Hargreaves Review of Intellectual Property

Written evidence submitted by Chris Terry

I have been a professional photographer for 15 years. I work in the mainly in the editorial field of photography and would like to explain why the protection of my IP is crucial to my business.

I am a one man band and what I earn comes directly from the commissions I secure from my clients and the re-license of the images via my library. My business is extremely competitive and constantly under pressure from the same clients that commission me. This pressure comes in the form of reduced fees, 90 days to get paid irrespective of what my terms are and a greater demand on the rights to my images. This includes the forced waiver of Moral Rights. The deal is simple for them, agree our terms or don’t work for us. These include large corporations such as the BBC.

So with work already hard to come by, negotiate and sustain, the Hargreaves IP review suggestions would potentially help to drive it under.

My moral rights are not automatically granted in the UK, this should be an automatic assertion and unwaivable as in other EU countries.

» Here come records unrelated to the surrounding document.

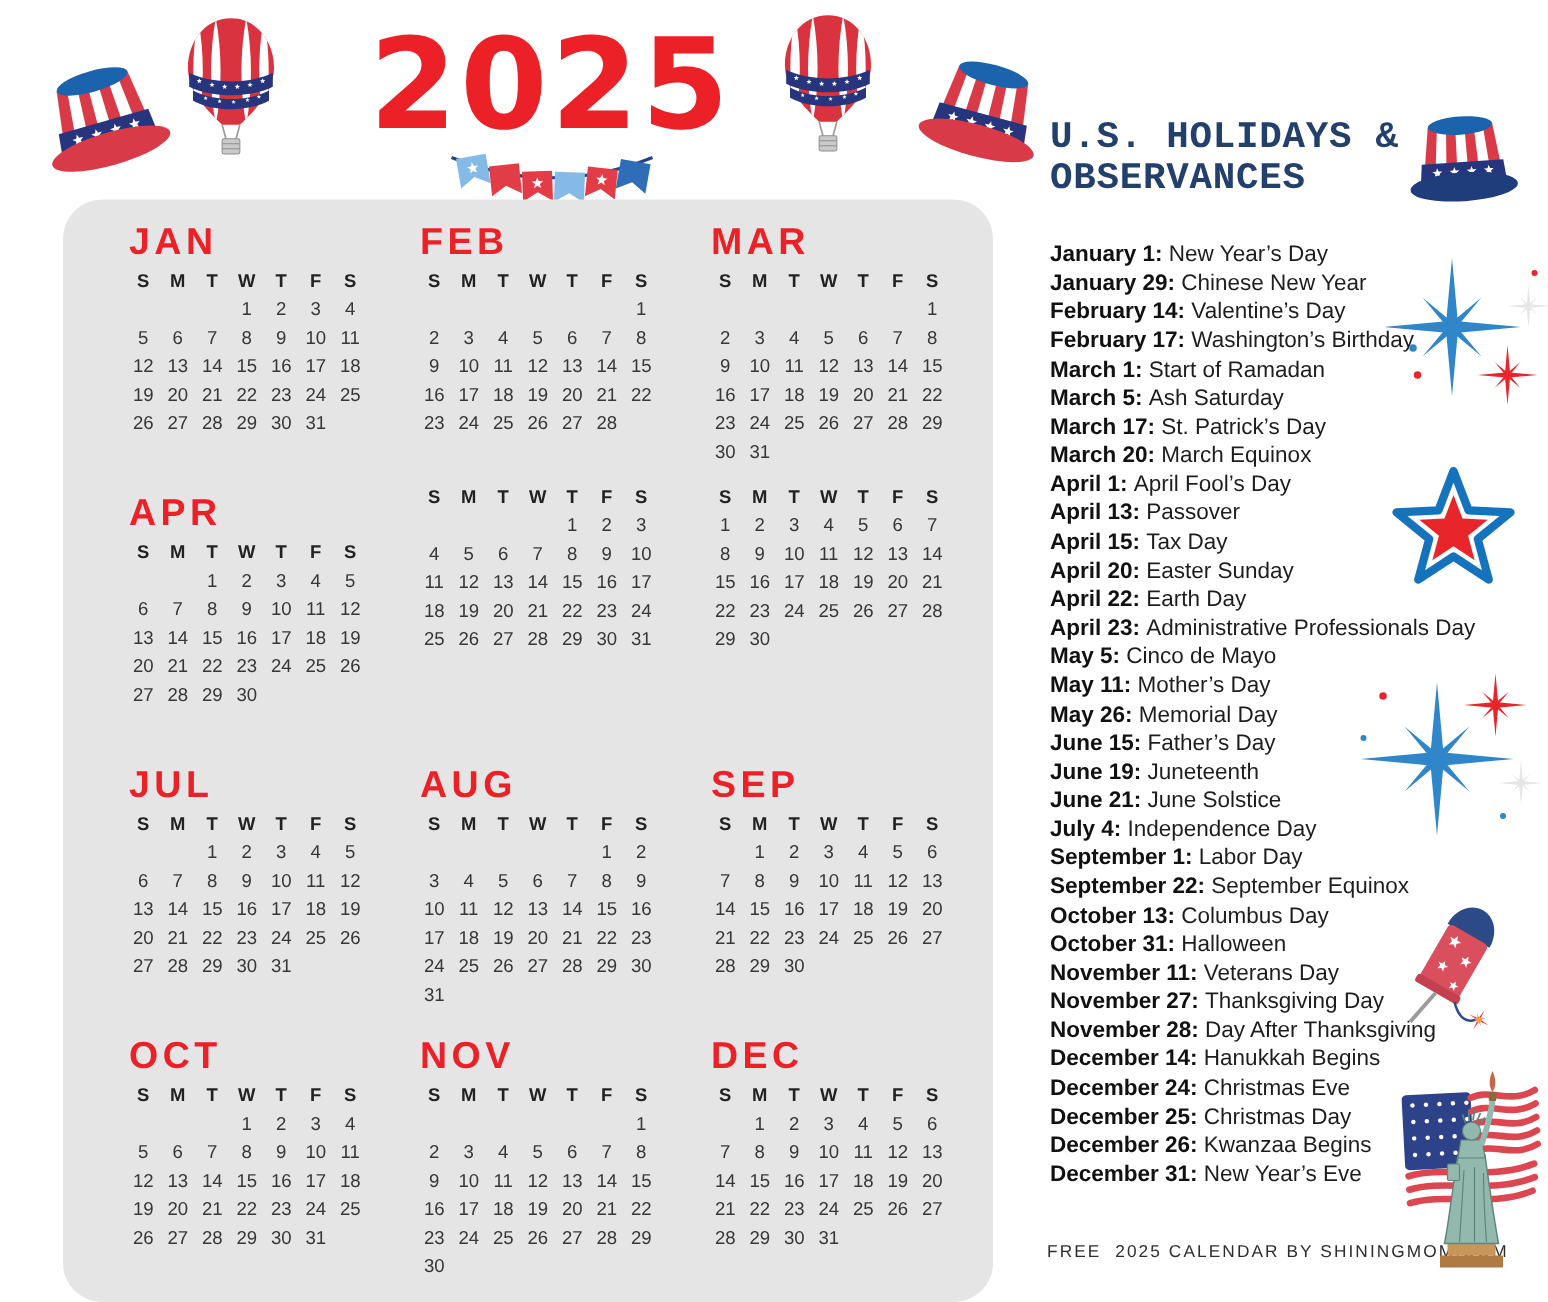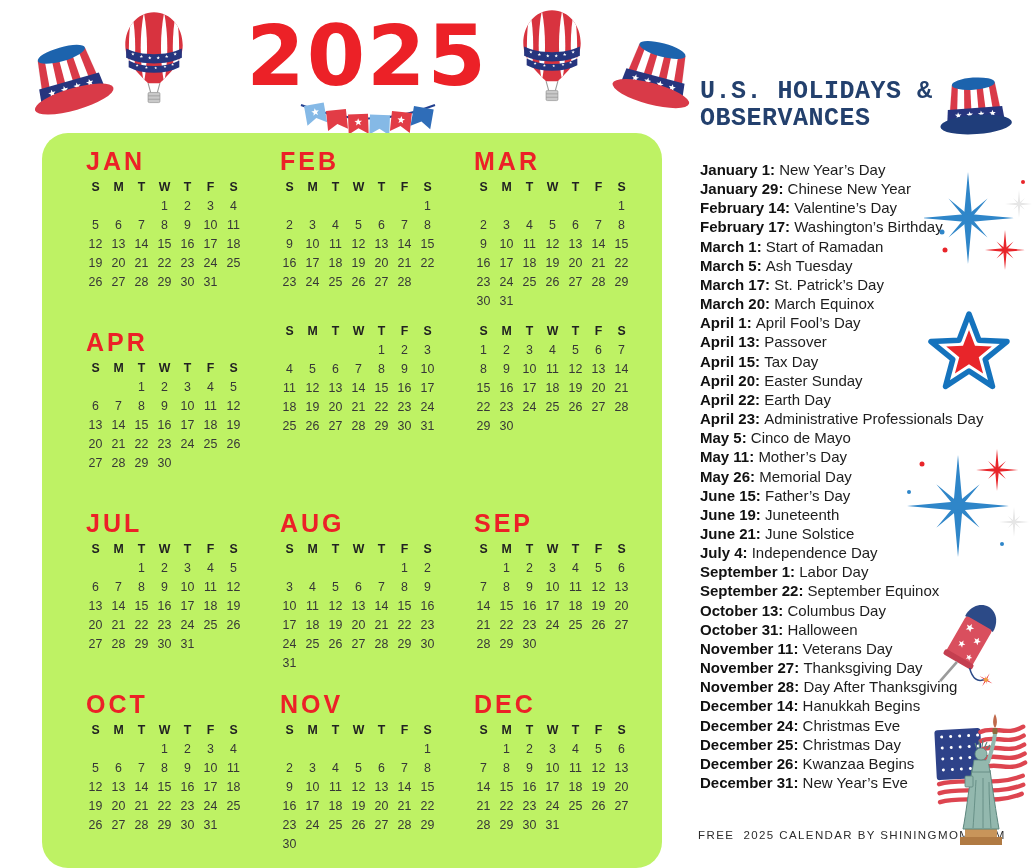--- a/index.html
+++ b/index.html
@@ -16,21 +16,21 @@
     position:absolute;left:240px;top:14px;width:248px;text-align:right;
     font-size:84px;line-height:1;font-weight:800;letter-spacing:2px;
     color:#ec2127;font-family:"DejaVu Sans","Liberation Sans",sans-serif;
   }
   #bunting{left:298px;top:100px;width:140px;height:44px;}
   #balloon-right{left:514px;top:6px;width:76px;height:98px;}
   #hat-right{left:608px;top:36px;width:95px;height:80px;transform:rotate(15deg);}
   
   .panel{
     position:absolute;left:42px;top:133px;width:620px;height:735px;
-    background:#bef264;border-radius:26px;
+    background:#e5e5e5;border-radius:26px;
   }
   .months{
     display:grid;grid-template-columns:repeat(3,194px);
     grid-template-rows:repeat(4,181px);
     padding:8px 0 0 42px;
   }
   .month-title{
     color:#ec2127;font-size:25px;line-height:28px;font-weight:bold;
     letter-spacing:3px;margin:6px 0 3px 2px;
   }
@@ -762,21 +762,21 @@
   <svg id="hat-sidebar" class="deco" viewBox="0 0 120 100" style="--brim:#1f3d7a;">
       <use href="#hatG"></use>
     </svg>
 
   <div id="holidays" class="holiday-list">
       <div class="holiday"><span class="hdate">January 1: </span><span>New Year’s Day</span></div>
       <div class="holiday"><span class="hdate">January 29: </span><span>Chinese New Year</span></div>
       <div class="holiday"><span class="hdate">February 14: </span><span>Valentine’s Day</span></div>
       <div class="holiday"><span class="hdate">February 17: </span><span>Washington’s Birthday</span></div>
       <div class="holiday"><span class="hdate">March 1: </span><span>Start of Ramadan</span></div>
-      <div class="holiday"><span class="hdate">March 5: </span><span>Ash Tuesday</span></div>
+      <div class="holiday"><span class="hdate">March 5: </span><span>Ash Saturday</span></div>
       <div class="holiday"><span class="hdate">March 17: </span><span>St. Patrick’s Day</span></div>
       <div class="holiday"><span class="hdate">March 20: </span><span>March Equinox</span></div>
       <div class="holiday"><span class="hdate">April 1: </span><span>April Fool’s Day</span></div>
       <div class="holiday"><span class="hdate">April 13: </span><span>Passover</span></div>
       <div class="holiday"><span class="hdate">April 15: </span><span>Tax Day</span></div>
       <div class="holiday"><span class="hdate">April 20: </span><span>Easter Sunday</span></div>
       <div class="holiday"><span class="hdate">April 22: </span><span>Earth Day</span></div>
       <div class="holiday"><span class="hdate">April 23: </span><span>Administrative Professionals Day</span></div>
       <div class="holiday"><span class="hdate">May 5: </span><span>Cinco de Mayo</span></div>
       <div class="holiday"><span class="hdate">May 11: </span><span>Mother’s Day</span></div>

The right to be identified as a UK citizen and creator, I should have these rights granted automatically as they help to protect my only asset, my archive of work, by identifying me as author.

Introducing legislation to allow the licensing of Orphan Works before the legal framework asserting an authors Moral rights in being identified is plain daft. It will create more Orphan Works.

Artists rights have not been recognized as human rights by the Hargreaves IP review where as the UN and EU human rights act have:

· Everyone has the right to the protection of the moral and material interests resulting from any scientific, literary or artistic production of which he is the author.

· These rights are also attacked by the lack of legal consequence for the removal of digital identifiers and metadata in images.

I ask you to look more closely at the IP review and please speak to the people most affected by any great changes, namely the creators.